The Marchetti Cadet badge was worn by Cadets who qualified as EHT (Elementary Handling Test). That is around 50 hrs flying time. 
With the introduction of the PC9 aircraft in April 2004 these badges ceased to be worn. 

 Marchetti QFI (Aug 2002)  Marchetti Cadet (Aug 2002)

 

Qualified Flying Instructor

The QFI badge was worn by all Qualified Flying Instructors on the flying suit.
The badge with the maple leaf was for QFI's who completed the course in Canada. This badge was introduced in May 2004.

Qualified Flying Instructor QFI (Sep 2002) QFI (May 2004)

 

AIR CORPS PIPE BAND

The pipe band title was introduced in October 1999 and worn for a short time it was only discontinued when the new band tunic was introduced as it did not suit the shoulder design shape of the new tunic.   Design idea was myself and Pipe Major J.O'Donnell.

Pipe Band Title (Oct 1999)

 

AIR CORPS FIRE SERVICE

The fire service introduced this badge as a non-uniform item in April 2005 but it subsequently found its way on to their t-shirts and jackets.  Design was myself and Fire Chief.

Air Corps Fire Service (Apr 2005)

 

ALOUETTE III (COMMEMORATIVE)

This badge I designed to commemorate the Trojan work the Alouette III gave to the Irish Air Corps over it's 44 years service.
It was introduced in May 2007 worn by crews in the lead up to the last flight of the Alouette III in September 2007.  Diameter is 85mm.
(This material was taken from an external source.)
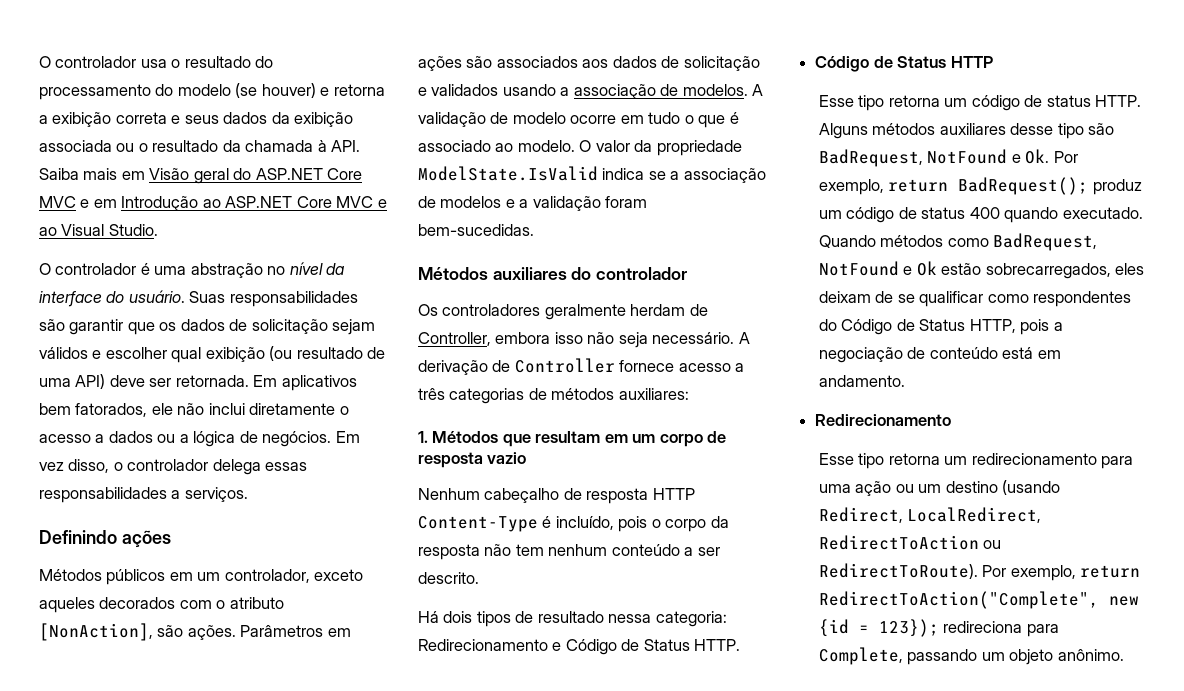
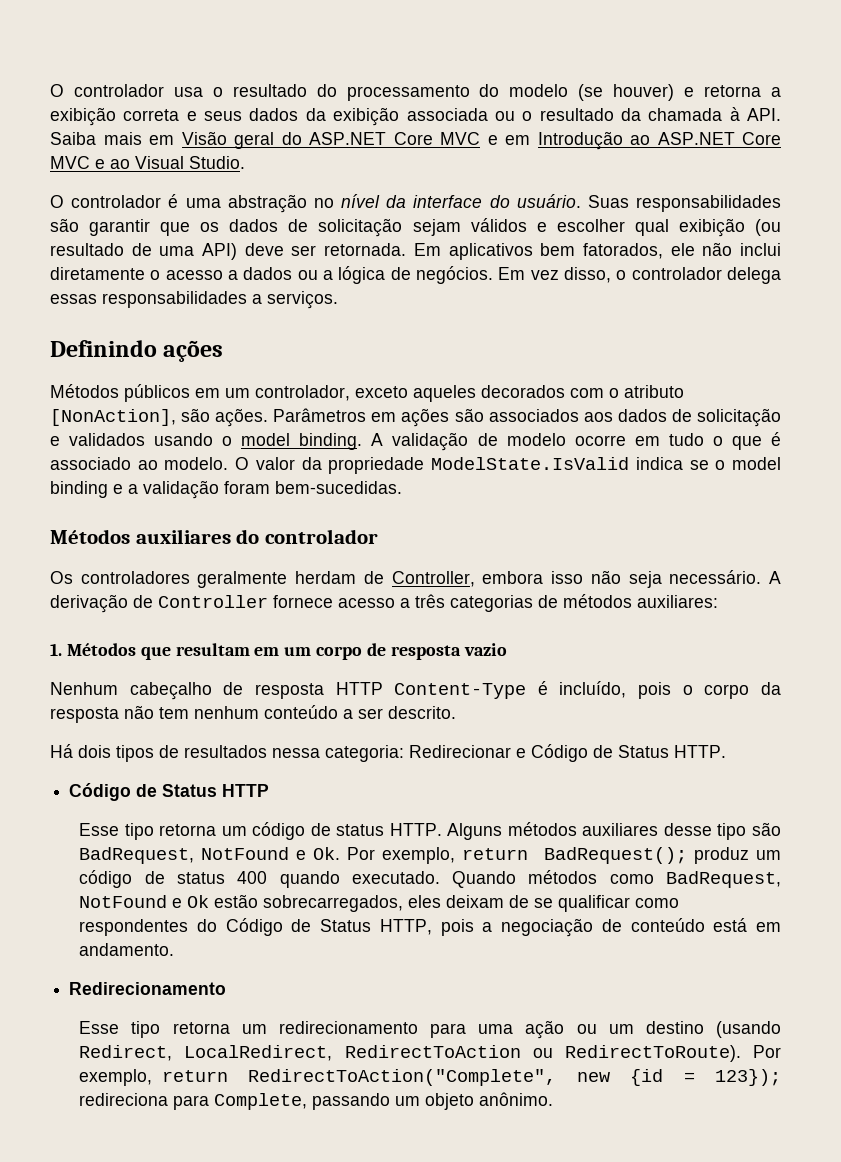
[560,84,748,99] a associação de modelos. -> [222,433,363,450] o model binding.
[670,168,766,183] [418,196,502,208] a associação de modelos -> [715,457,782,470] [50,481,108,498] o model binding
[537,611,604,623] resultado -> [184,745,267,758] resultados
[418,639,548,651] Redirecionamento -> [409,745,511,758] Redirecionar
Alouette III  Commemorative
(Jun 2007)

 

 

The Breman Flight Commemoration Badge:

Attempting the first successful east to west crossing of the North Atlantic by airplane, two Germans, Baron Ehrenfried Guenther Freiherr von Huenefeld (aka. The Crazy Baron) and Captain Hermann Koehl, along with Irishman Major James C. Fitzmaurice flew their Junkers W33 monoplane named "Bremen" from Baldonnel Aerodrome, near Dublin in Ireland, bound for New York on the American East Coast.

Taking-off at 06:38hrs on the 12th April 1928, the flight lasted some 36 hour 30 minutes before the pilots were forced to land on a frozen lake at Greenly Island, Newfoundland, but by this time having now successfully completing the first east to west transatlantic flight.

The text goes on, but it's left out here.